Consider choice and consent
Before we get into the suggestions, there was one really important element in the discussion that came up time and time again: that of choice and consent. Here are some of the thoughts that were shared:
“I find it really important to first ask for consent when we’re trying to support someone. I used to always try and fix things for people, but that’s often not what they’re looking for. So I like to ask simple (not overwhelming questions). Some questions I ask when a friend is struggling: -“Do you want to talk about it or do you want me to just be here with you?” (a follow up can be “would you like a distraction?”), “Are you looking for advice/ feedback about this, or do you want me to just listen?”, “Do you want me to check in with you daily for a bit or would that be overwhelming?”, “Do you want to pencil in a time to talk/hang out, or not right now?” I think for me the main point is offering concrete simple options, so the person struggling can have agency but hopefully not feel too overwhelmed.”
“I find it usually helps if I ask yes or no questions, like “do you want to talk about it?“ “Do you want to talk about something else?“ “Do you want to watch a funny movie?“ I think a lot of the time, what people need is just to talk or do something together without necessarily talking about how they’re feeling.”
“The simplicity of yes/no choice is wonderful, and the “no” option is also super important for me.
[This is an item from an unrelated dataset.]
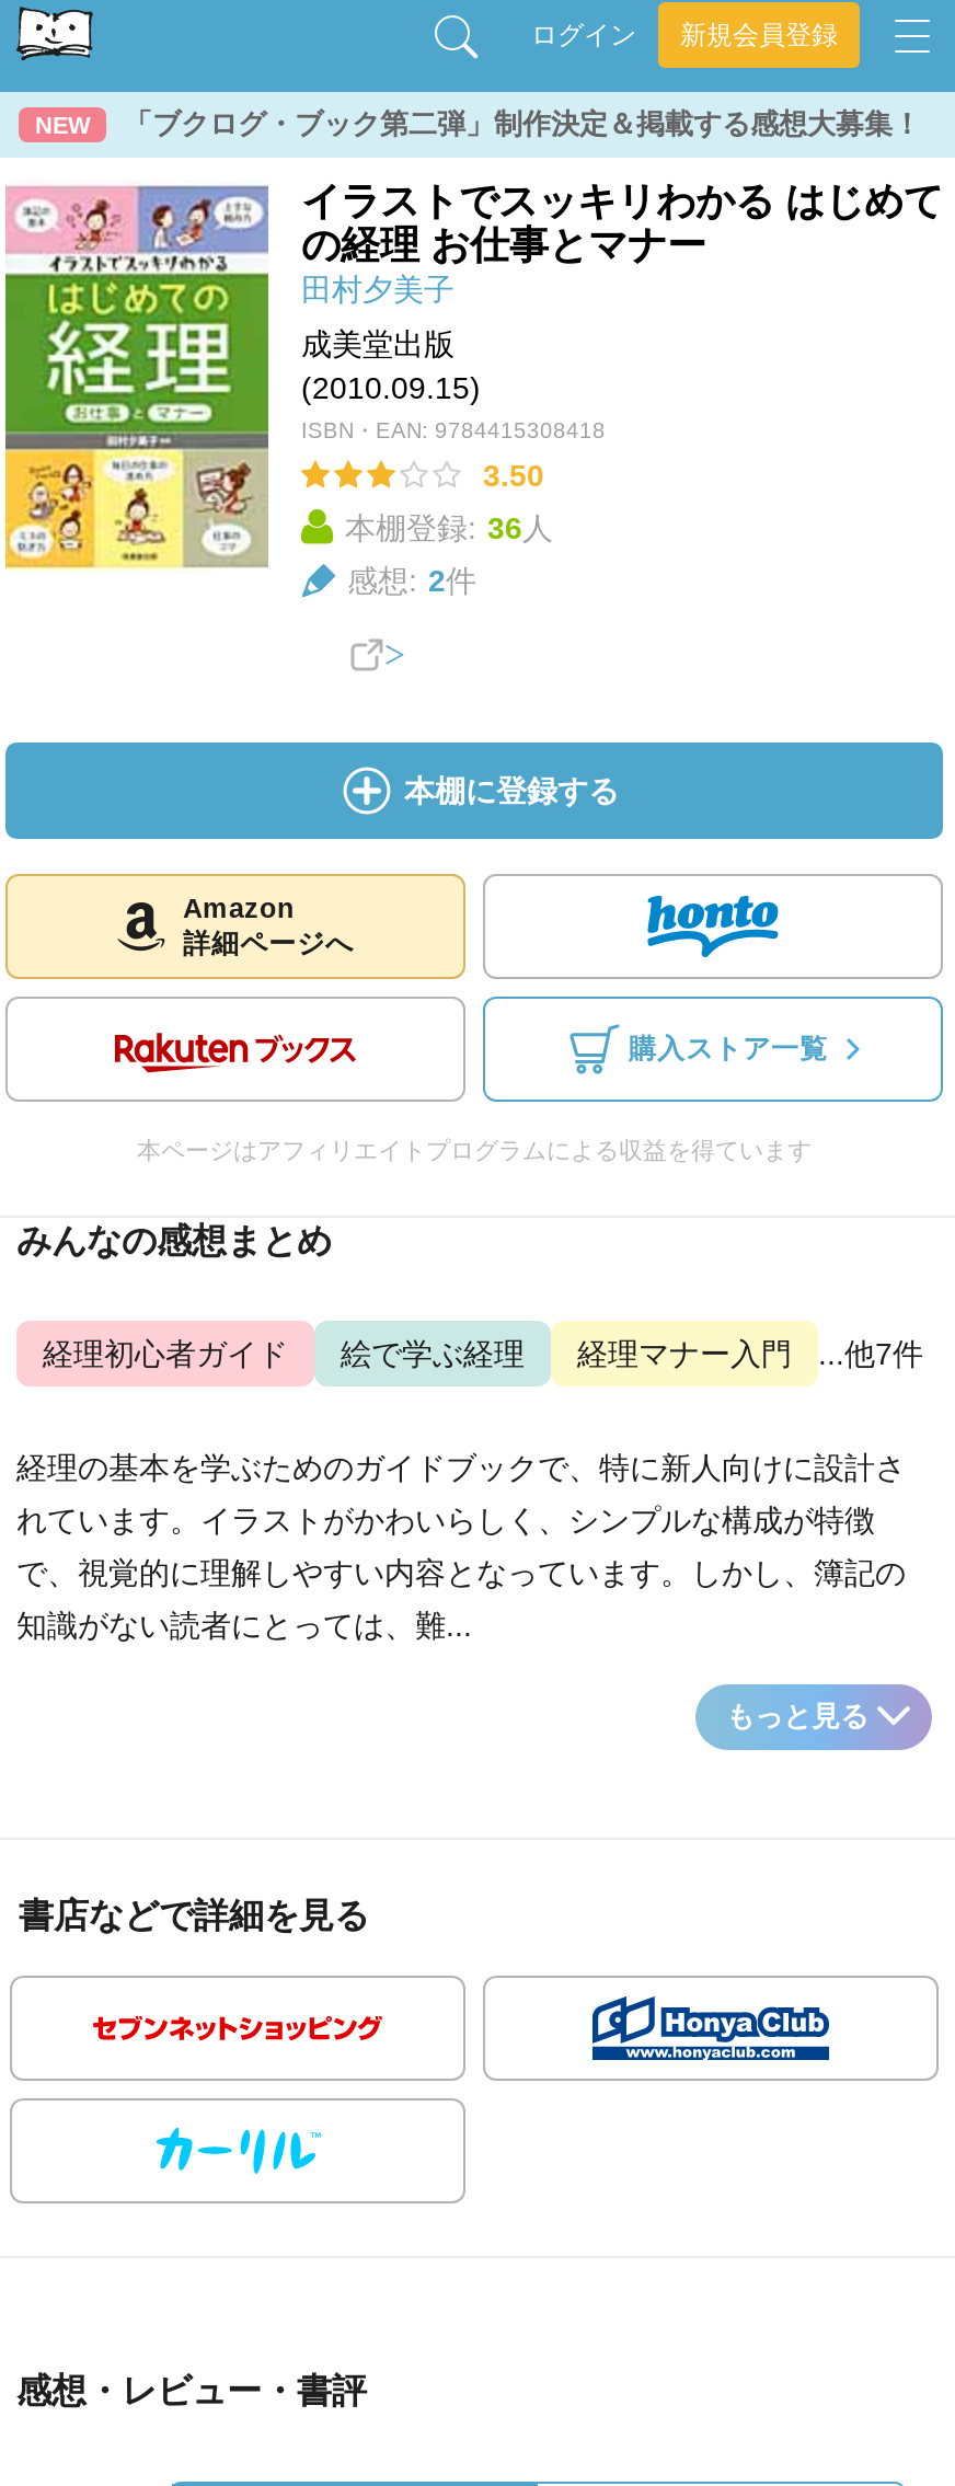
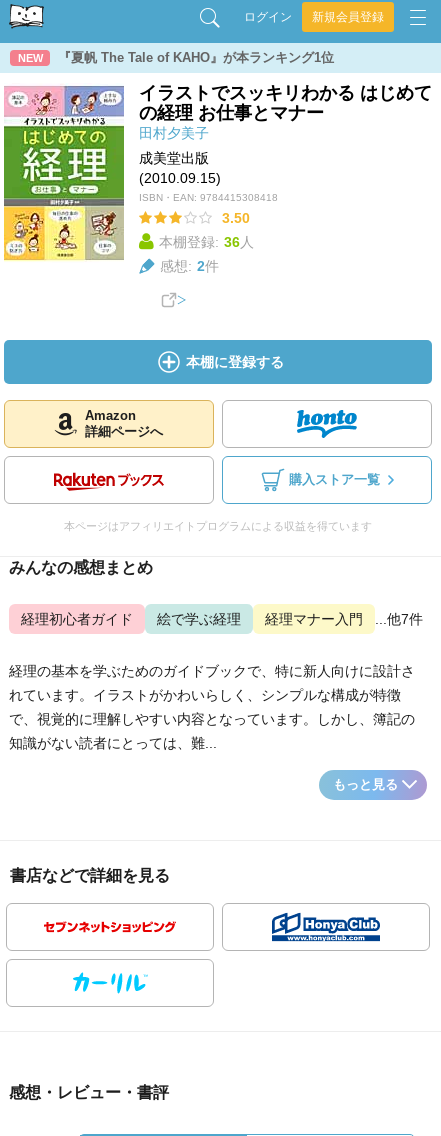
[124,107,921,140] 「ブクログ・ブック第二弾」制作決定＆掲載する感想大募集！ -> [58,50,334,65] 『夏帆 The Tale of KAHO』が本ランキング1位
I hate and fear surprises and do not experience them as a form of care even when they’re “good” surprises, but when friends offer a simple yes/no choice it has been a brilliant “best of both worlds” way of caring — none of the bad of how I experience surprises as nonconsensual, but still very very low effort for me.”
“The best thing people have done for me when I was having a rough time was to drop off food or say, “I’m sending you x unless you don’t want it.” It removed the need to try and make choices, which was too much for me in that moment, the only choice was, do you want a pizza to show up in an hour or not?”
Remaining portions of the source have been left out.